**TASK DETAILS:** Please set down exactly the lines of the listing below from the line containing "[178,366,227,380] offical ->" through the line containing "(627, 881) none", both lines included, leaving out all other lines.

**ENTRIES PROVIDED:**
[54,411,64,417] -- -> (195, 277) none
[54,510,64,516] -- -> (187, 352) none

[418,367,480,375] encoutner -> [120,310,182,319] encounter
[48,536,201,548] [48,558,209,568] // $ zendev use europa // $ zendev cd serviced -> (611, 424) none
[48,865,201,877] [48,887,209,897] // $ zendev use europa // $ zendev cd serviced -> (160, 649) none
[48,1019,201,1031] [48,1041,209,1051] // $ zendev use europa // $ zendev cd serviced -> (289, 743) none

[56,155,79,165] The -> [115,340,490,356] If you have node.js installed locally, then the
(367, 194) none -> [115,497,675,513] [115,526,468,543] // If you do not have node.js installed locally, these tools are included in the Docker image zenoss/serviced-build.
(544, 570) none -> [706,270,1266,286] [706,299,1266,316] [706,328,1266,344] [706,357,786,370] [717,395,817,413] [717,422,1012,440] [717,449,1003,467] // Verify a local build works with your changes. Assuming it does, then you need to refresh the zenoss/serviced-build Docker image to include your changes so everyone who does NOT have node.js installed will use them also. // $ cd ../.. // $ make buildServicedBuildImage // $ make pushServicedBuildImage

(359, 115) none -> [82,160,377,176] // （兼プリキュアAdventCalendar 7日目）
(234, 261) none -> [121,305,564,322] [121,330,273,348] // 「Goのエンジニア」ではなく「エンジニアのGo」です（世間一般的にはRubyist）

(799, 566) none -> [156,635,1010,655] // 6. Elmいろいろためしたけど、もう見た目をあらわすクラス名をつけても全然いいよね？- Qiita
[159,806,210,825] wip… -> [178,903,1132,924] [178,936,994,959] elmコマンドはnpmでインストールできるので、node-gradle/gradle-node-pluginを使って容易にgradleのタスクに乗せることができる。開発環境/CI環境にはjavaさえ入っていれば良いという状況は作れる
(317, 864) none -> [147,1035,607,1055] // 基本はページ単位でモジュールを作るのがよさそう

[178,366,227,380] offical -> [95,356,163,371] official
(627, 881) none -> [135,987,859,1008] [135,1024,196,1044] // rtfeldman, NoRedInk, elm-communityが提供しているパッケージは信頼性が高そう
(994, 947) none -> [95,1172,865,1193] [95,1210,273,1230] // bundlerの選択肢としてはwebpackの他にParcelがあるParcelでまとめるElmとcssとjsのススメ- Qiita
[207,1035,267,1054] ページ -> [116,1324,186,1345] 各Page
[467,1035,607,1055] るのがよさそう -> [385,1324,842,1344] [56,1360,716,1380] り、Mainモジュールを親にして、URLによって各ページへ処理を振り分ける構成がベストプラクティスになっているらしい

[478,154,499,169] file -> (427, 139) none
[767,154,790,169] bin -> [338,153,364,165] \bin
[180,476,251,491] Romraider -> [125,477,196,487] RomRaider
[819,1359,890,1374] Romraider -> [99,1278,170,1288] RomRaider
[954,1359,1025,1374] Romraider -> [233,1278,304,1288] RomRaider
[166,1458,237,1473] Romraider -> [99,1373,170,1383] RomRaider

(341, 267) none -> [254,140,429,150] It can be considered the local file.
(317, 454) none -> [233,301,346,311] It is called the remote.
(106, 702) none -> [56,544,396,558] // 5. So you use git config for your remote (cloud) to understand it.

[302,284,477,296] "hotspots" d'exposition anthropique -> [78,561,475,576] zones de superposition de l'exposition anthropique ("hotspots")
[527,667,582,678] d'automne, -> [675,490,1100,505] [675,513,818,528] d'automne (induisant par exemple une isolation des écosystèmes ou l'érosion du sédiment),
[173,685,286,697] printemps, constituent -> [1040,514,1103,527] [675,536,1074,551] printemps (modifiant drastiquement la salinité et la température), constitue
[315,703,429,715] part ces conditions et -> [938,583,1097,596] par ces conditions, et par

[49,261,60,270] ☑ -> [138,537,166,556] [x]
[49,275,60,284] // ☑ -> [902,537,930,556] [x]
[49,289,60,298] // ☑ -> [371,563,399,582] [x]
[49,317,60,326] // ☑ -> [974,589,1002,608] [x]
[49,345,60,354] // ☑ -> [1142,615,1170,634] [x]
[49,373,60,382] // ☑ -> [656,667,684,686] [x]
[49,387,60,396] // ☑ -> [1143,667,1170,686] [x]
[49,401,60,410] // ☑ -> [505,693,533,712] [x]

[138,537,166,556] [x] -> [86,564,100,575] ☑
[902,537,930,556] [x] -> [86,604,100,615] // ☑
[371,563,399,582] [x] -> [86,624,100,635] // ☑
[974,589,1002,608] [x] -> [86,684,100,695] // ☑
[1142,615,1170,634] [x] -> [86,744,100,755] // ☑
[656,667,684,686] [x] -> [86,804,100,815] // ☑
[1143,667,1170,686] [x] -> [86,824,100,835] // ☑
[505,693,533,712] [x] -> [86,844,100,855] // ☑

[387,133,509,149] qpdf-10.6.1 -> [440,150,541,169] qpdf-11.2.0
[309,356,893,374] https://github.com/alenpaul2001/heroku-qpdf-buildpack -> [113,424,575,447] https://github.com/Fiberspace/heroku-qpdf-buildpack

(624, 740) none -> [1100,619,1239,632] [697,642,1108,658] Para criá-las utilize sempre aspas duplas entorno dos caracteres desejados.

**RESPONSE TO THIS TASK:**
[178,366,227,380] offical -> [95,356,163,371] official
(627, 881) none -> [135,987,859,1008] [135,1024,196,1044] // rtfeldman, NoRedInk, elm-communityが提供しているパッケージは信頼性が高そう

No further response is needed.